Task goal:
The word "player" occurs in some lines of the data. Return each such line.
Segment Start: Supplied material
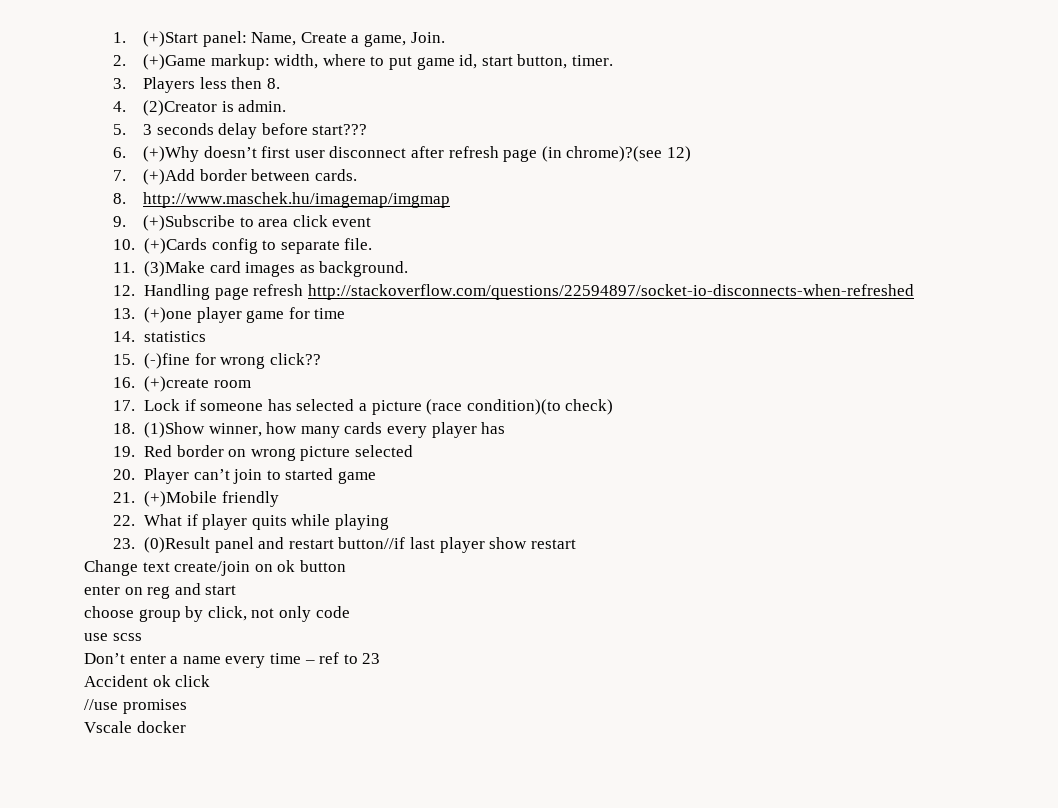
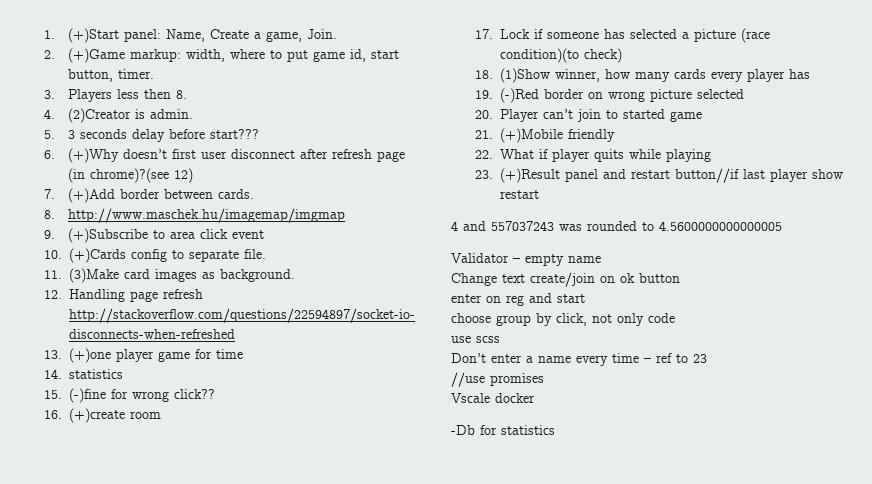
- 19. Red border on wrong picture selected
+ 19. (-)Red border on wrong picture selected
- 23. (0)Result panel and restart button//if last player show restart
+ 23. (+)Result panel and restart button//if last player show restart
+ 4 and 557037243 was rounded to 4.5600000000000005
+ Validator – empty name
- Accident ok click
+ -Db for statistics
Segment End: Supplied material
Exercise answer:
- 23. (0)Result panel and restart button//if last player show restart
+ 23. (+)Result panel and restart button//if last player show restart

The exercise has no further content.